Moi, j'ai toujours des attentes. D'une part, c'est que les équipes soient - quand je dis les équipes, que ce soit la féminine, la développement, la WorldTour ou le cyclo-cross - affichent du plaisir et beaucoup d'envie. Et à partir du moment où il y a l'envie, il y a de la création, il y a ce qui va avec, c'est-à-dire des victoires, des 2e places, des 3e places. Mais le tout, c'est d'avoir le sentiment d'avoir tout fait pour réussir. Et à partir du moment où on a tout fait, ça veut dire quoi ? Ça veut dire qu'on n'a rien à se reprocher et on a tout mis dans les bonnes cases pour réussir le meilleur projet possible. Maintenant, comme j'appelle à le dire et heureusement d'ailleurs, le sport n'est pas tout le temps une science exacte. Ce n'est pas tout le temps le plus fort qui gagne, et tant mieux. Donc, ça donne la permission, la liberté de se dire "écoute, moi, cette course-là, certes, il y a lui et lui qui sont au départ ou elle et elle qui sont au départ, mais peut-être que j'ai permission de croire de gagner". Et ça, ça reste quand même la qualité première de notre sport, mais ça devient de plus en plus compliqué, parce qu'on s'aperçoit que les grandes équipes aussi ont besoin non seulement de victoires, mais aussi de points.
Pour conclure, qu'est-ce qu'on peut vous souhaiter personnellement pour cette saison 2025 ?

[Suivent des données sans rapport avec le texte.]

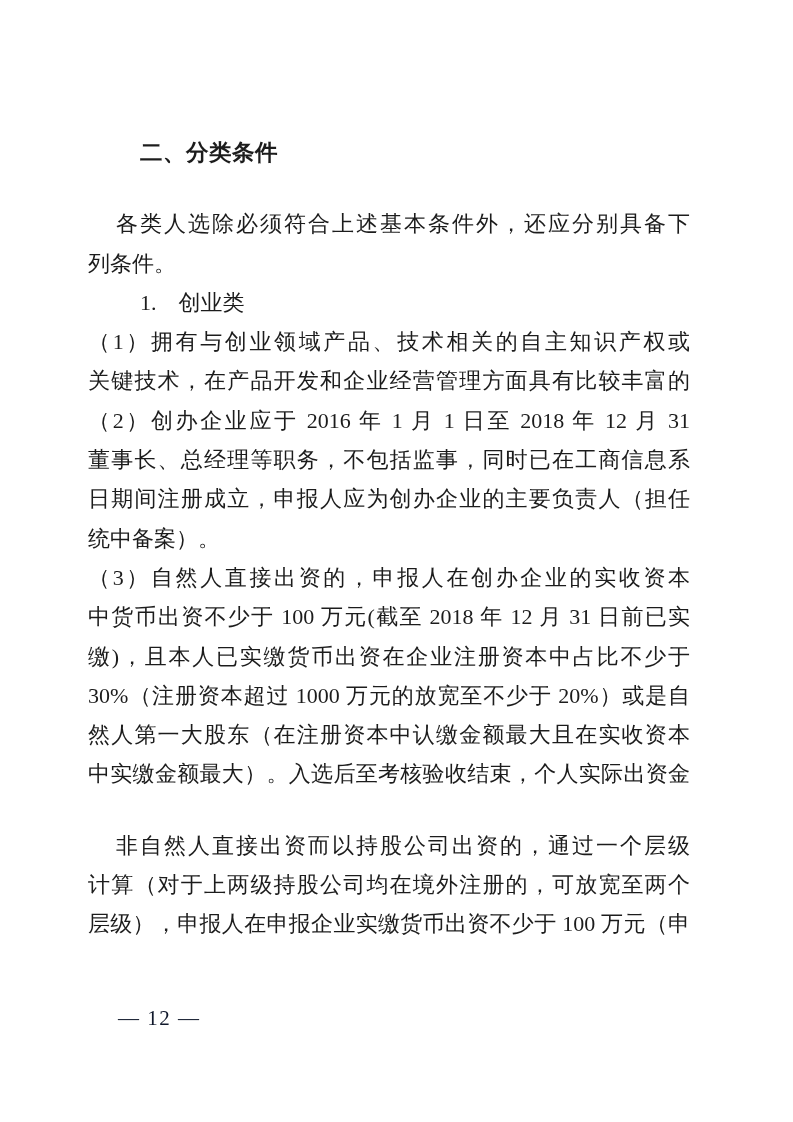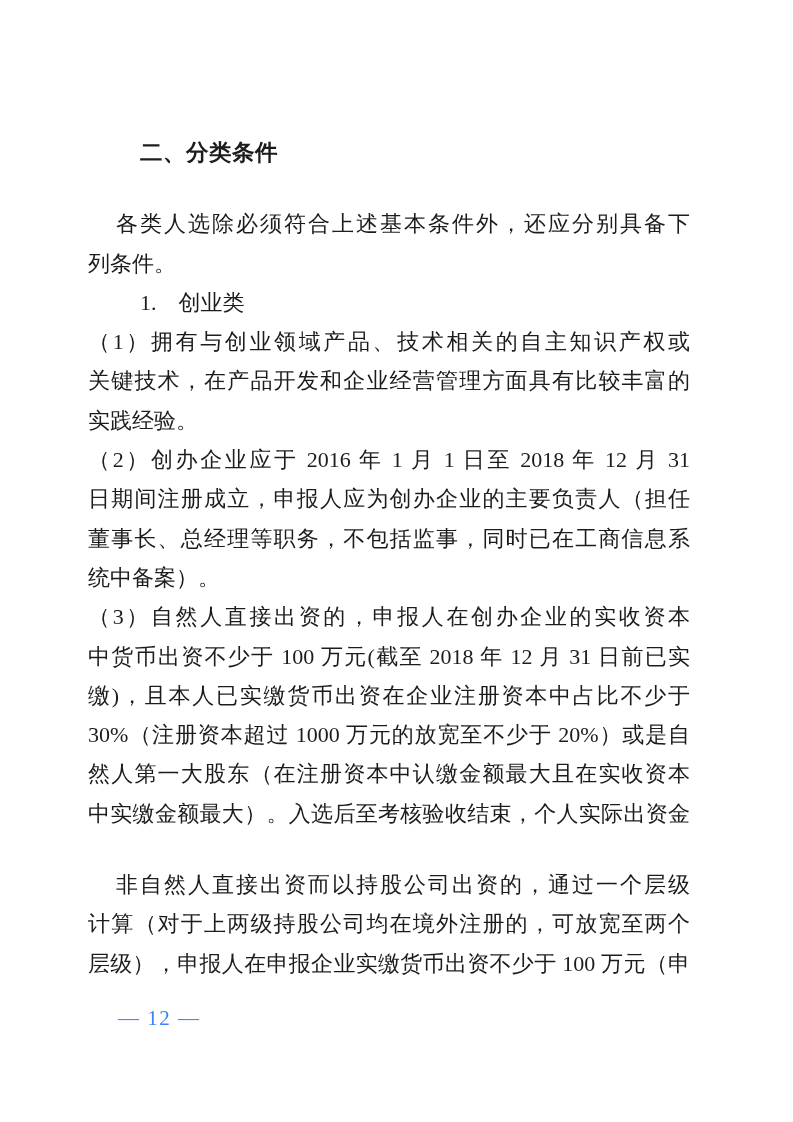--- a/index.html
+++ b/index.html
@@ -54,44 +54,43 @@
     text-align-last: left;
     text-indent: 52px;
   }
   .footer {
     position: absolute;
     left: 118px;
     top: 1003px;
     font-size: 21px;
     line-height: 30px;
     letter-spacing: 1.5px;
-    color: #3b82f6;
+    color: #0f172a;
   }
 </style>
 </head>
 <body>
 
 <div class="page">
 
   <div class="content">
 
     <div class="ln heading">二、分类条件</div>
 
     <div class="ln ind">各类人选除必须符合上述基本条件外，还应分别具备下</div>
     <div class="ln end">列条件。</div>
 
     <div class="ln sub">1. 创业类</div>
 
     <div class="ln">（1）拥有与创业领域产品、技术相关的自主知识产权或</div>
     <div class="ln">关键技术，在产品开发和企业经营管理方面具有比较丰富的</div>
-    <div class="ln end">实践经验。</div>
 
     <div class="ln">（2）创办企业应于 2016 年 1 月 1 日至 2018 年 12 月 31</div>
+    <div class="ln">董事长、总经理等职务，不包括监事，同时已在工商信息系</div>
     <div class="ln">日期间注册成立，申报人应为创办企业的主要负责人（担任</div>
-    <div class="ln">董事长、总经理等职务，不包括监事，同时已在工商信息系</div>
     <div class="ln end">统中备案）。</div>
 
     <div class="ln">（3）自然人直接出资的，申报人在创办企业的实收资本</div>
     <div class="ln">中货币出资不少于 100 万元(截至 2018 年 12 月 31 日前已实</div>
     <div class="ln">缴)，且本人已实缴货币出资在企业注册资本中占比不少于</div>
     <div class="ln">30%（注册资本超过 1000 万元的放宽至不少于 20%）或是自</div>
     <div class="ln">然人第一大股东（在注册资本中认缴金额最大且在实收资本</div>
     <div class="ln">中实缴金额最大）。入选后至考核验收结束，个人实际出资金</div>
 
     <div class="ln ind">非自然人直接出资而以持股公司出资的，通过一个层级</div>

Sur un plan personnel, moi, du moment que la santé aille et que ma famille aille, c'est ce qui me convient. Maintenant, ce qui me tient le plus à cœur, c'est que l'équipe puisse perdurer. Pourquoi ? Parce que j'ai une âme vraiment familiale dans cette équipe, ça représente 150 salariés, ça représente donc beaucoup de personnes, c'est une PME, et donc je me battrai jusqu'au bout pour soit convaincre encore les partenaires existants, ou en convaincre d'autres. Le rayonnement que l'on a sur les routes françaises, sur les routes mondiales, je veux que ça continue justement par rapport à tout ce personnel qui est estampillé rouge et noir, tatoué rouge et noir, et avec le cœur qui brille toujours, les yeux qui brillent toujours. On n'a fait que progresser d'année en année, et aujourd'hui, c'est grâce à mes collaborateurs. Et donc, c'est pour ça que moi, sur un plan personnel, je me souhaite beaucoup de choses, mais c'est surtout pour l'équipe que je me battrai et pour l'âme qui règne tout au long de l'année et depuis de nombreuses années tous ensemble.